Primeiro as letras. Depois, juntando-se as letras, as sílabas. Depois,
juntando-se as sílabas, aparecem as palavras...
E assim era. Lembro-me da criançada a repetir em coro, sob a regência da
professora: "bê-á-bá; bê-e-bê; bê-i-bi; bê-ó-bó; bê-u-bu"... Estou a
olhar para um postal, miniatura de um dos cartazes que antigamente se usavam
como tema de redacção: uma menina deitada de bruços sobre um divã, queixo
apoiado na mão, tendo à sua frente um livro aberto onde se vê "fa",
"fe", "fi", "fo", "fu"...
Se é assim que se ensina a ler, ensinando as letras, imagino que o ensino da
música se deveria chamar "dorremizar": aprender o dó, o ré, o mi...

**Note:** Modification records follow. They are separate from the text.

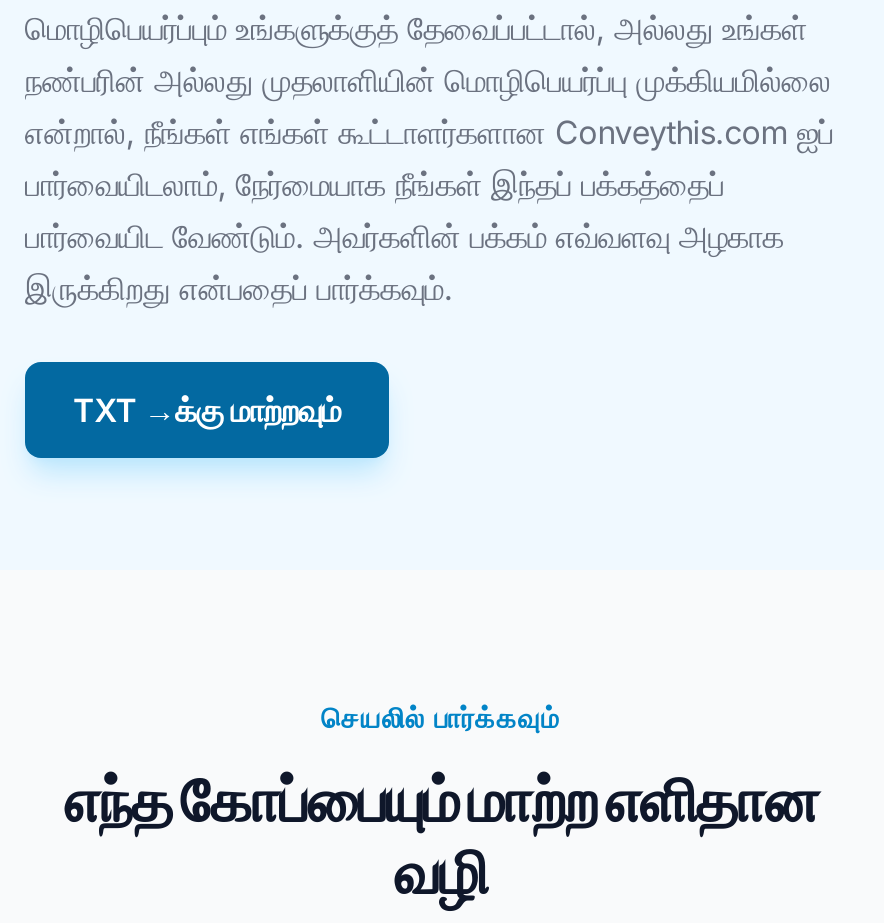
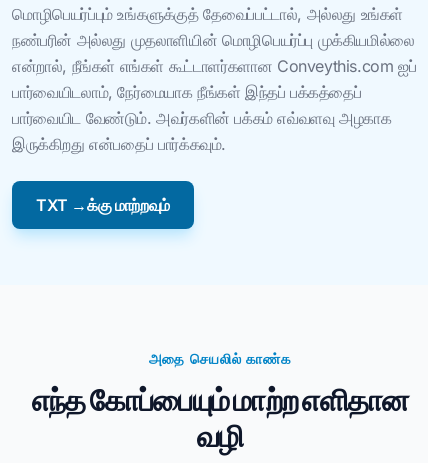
[321,700,561,734] செயலில் பார்க்கவும் -> [149,350,291,367] அதை செயலில் காண்க

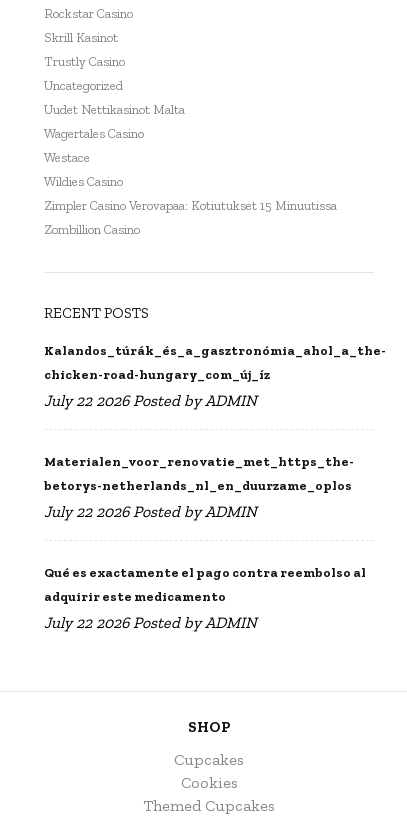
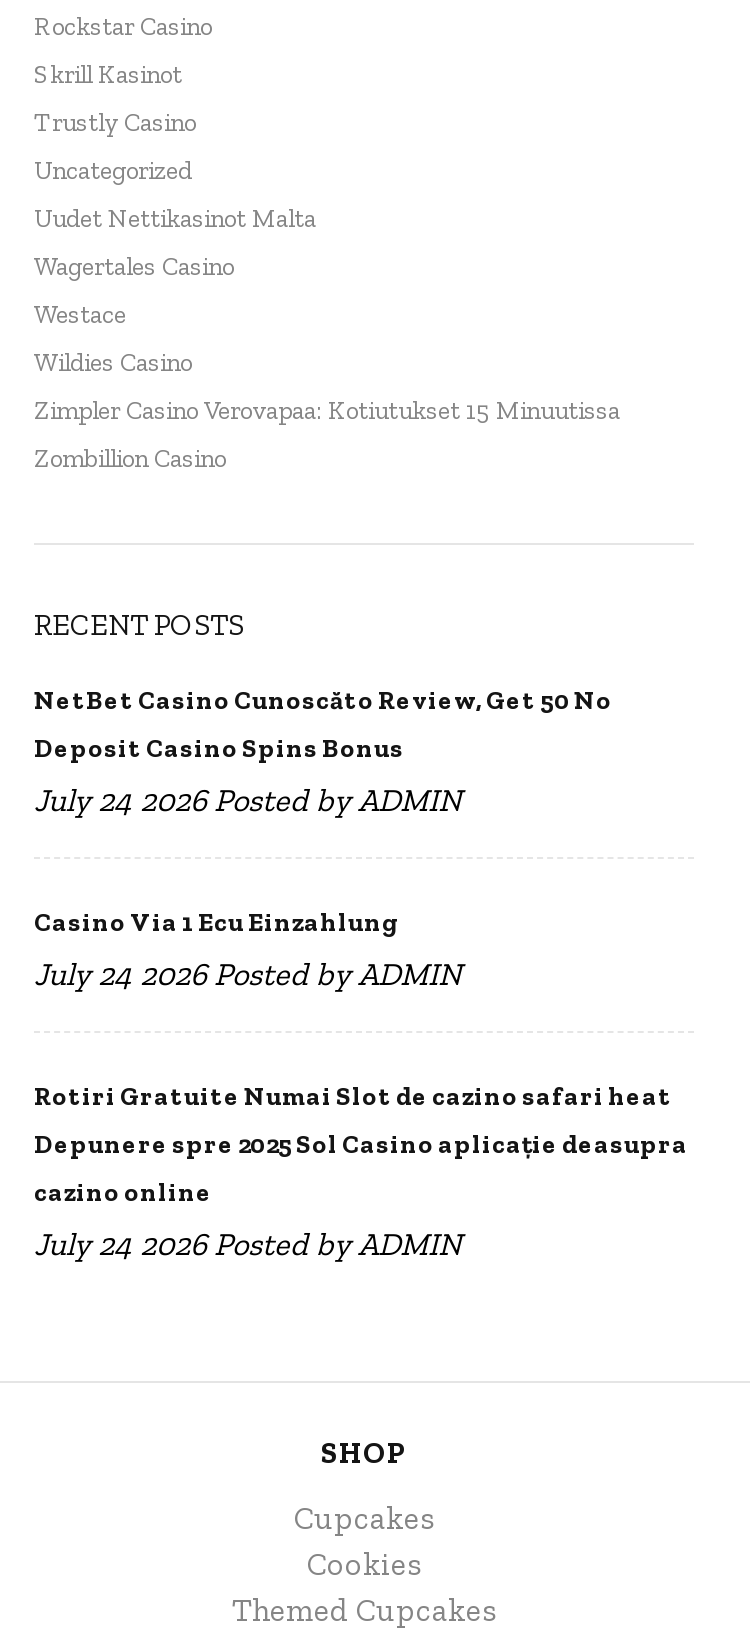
[44,343,386,358] Kalandos_túrák_és_a_gasztronómia_ahol_a_the- -> [34,685,612,715] NetBet Casino Cunoscăto Review, Get 50 No
[44,367,270,382] chicken-road-hungary_com_új_íz -> [34,733,404,763] Deposit Casino Spins Bonus
[44,391,257,410] July 22 2026 Posted byADMIN -> [34,781,462,819] July 24 2026 Posted byADMIN
[44,454,354,469] Materialen_voor_renovatie_met_https_the- -> [34,907,400,937] Casino Via 1 Ecu Einzahlung
[44,478,352,493] betorys-netherlands_nl_en_duurzame_oplos -> [34,955,462,993] July 24 2026 Posted byADMIN
[44,502,257,521] July 22 2026 Posted byADMIN -> [34,1081,672,1111] Rotiri Gratuite Numai Slot de cazino safari heat
[44,565,366,580] Qué es exactamente el pago contra reembolso al -> [34,1129,688,1159] Depunere spre 2025 Sol Casino aplicație deasupra
[44,589,226,604] adquirir este medicamento -> [34,1177,212,1207] cazino online
[44,613,257,632] July 22 2026 Posted byADMIN -> [34,1225,462,1263] July 24 2026 Posted byADMIN

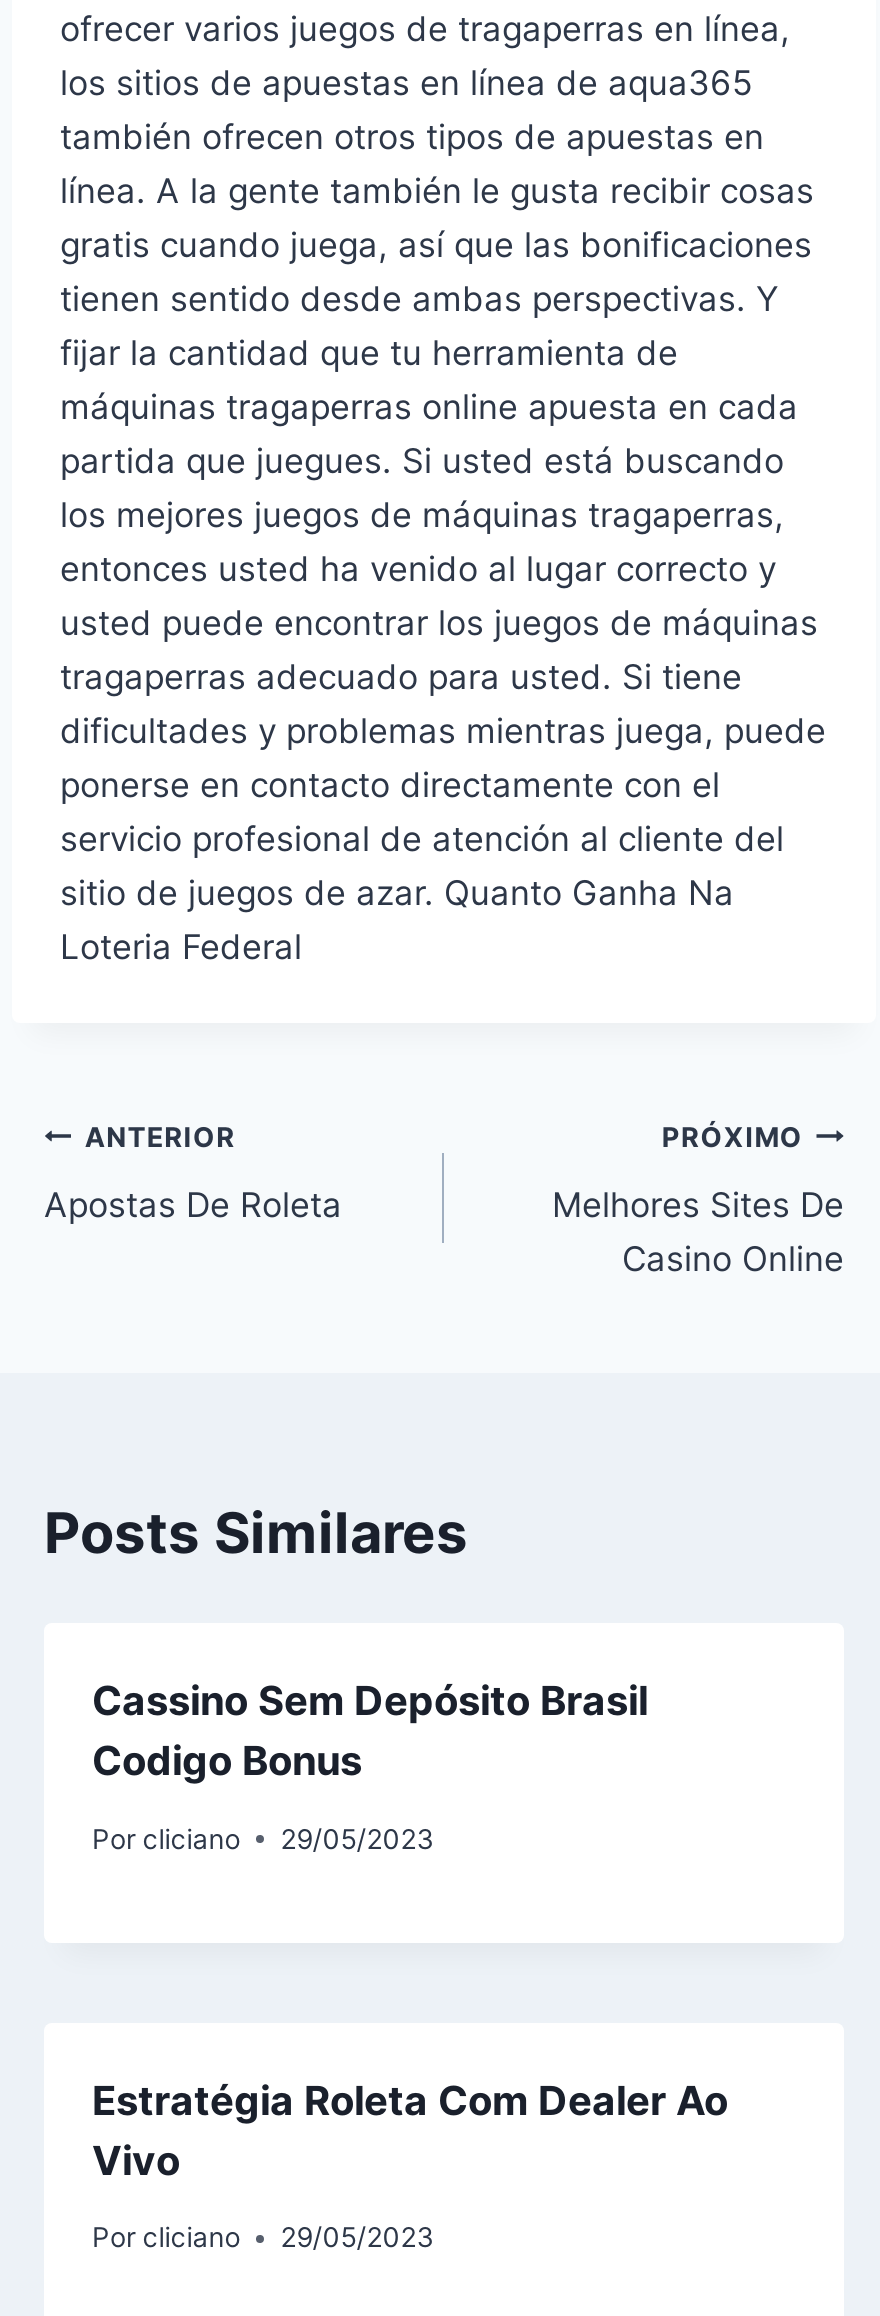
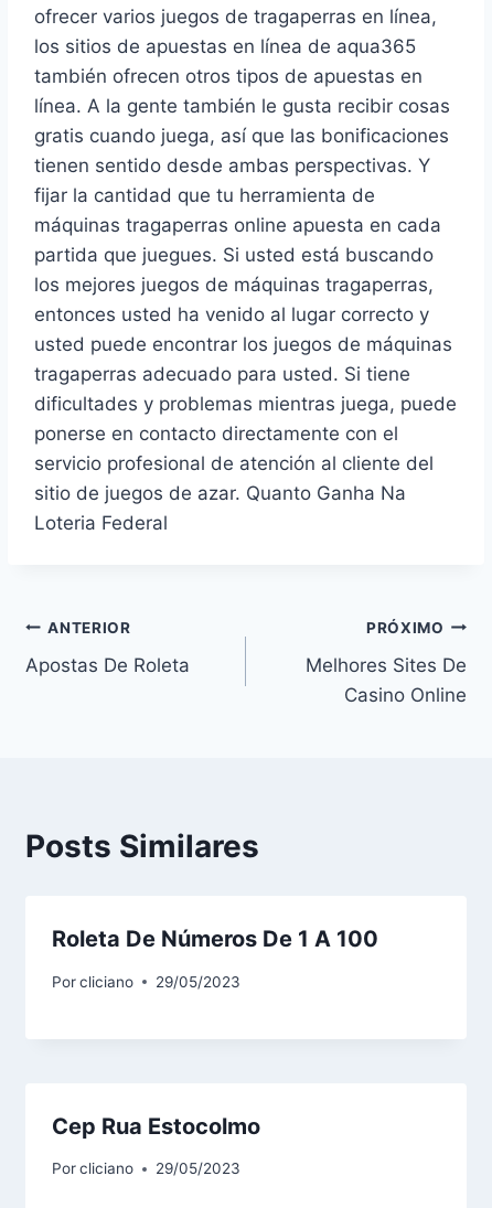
[92,1677,648,1785] Cassino Sem Depósito Brasil | Codigo Bonus -> [52,926,378,952] Roleta De Números De 1 A 100
[92,2076,728,2184] Estratégia Roleta Com Dealer Ao | Vivo -> [52,1113,260,1139] Cep Rua Estocolmo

Juntam-se as notas e a música aparece! Posso imaginar, então, uma aula de
iniciação musical em que os alunos ficassem a repetir as notas, sob a regência
da professora, na esperança de que, da repetição das notas, a música
aparecesse...
Todo a gente sabe que não é assim que se ensina música. A mãe pega no bebé e
embala-o, cantando uma canção. E a criança percebe a canção. O que o bebé ouve
é a música, e não cada nota, separadamente! E a evidência da sua compreensão
está no facto de que ele se tranquiliza e dorme – mesmo nada sabendo sobre
notas!
Eu aprendi a gostar de música clássica muito antes de saber as notas: a minha
mãe tocava-as ao piano e elas ficaram gravadas na minha cabeça. Somente depois,
já fascinado pela música, fui aprender as notas – porque queria tocar piano. A
aprendizagem da música começa como percepção de uma totalidade – e nunca com o
conhecimento das partes.
Isto é verdadeiro também sobre aprender a ler. Tudo começa quando a criança
fica fascinada com as coisas maravilhosas que moram dentro do livro. Não são as
letras, as sílabas e as palavras que fascinam. É a história. A aprendizagem da
leitura começa antes da aprendizagem das letras: quando alguém lê e a criança
escuta com prazer. A criança volta-se para aqueles sinais misteriosos chamados
letras. Deseja decifrá-los, compreendê-los – porque eles são a chave que abre o
mundo das delícias que moram no livro! Deseja autonomia: ser capaz de chegar ao
prazer do texto sem precisar da mediação da pessoa que o está a ler.
Num primeiro momento, as delícias do texto encontram-se na fala do professor.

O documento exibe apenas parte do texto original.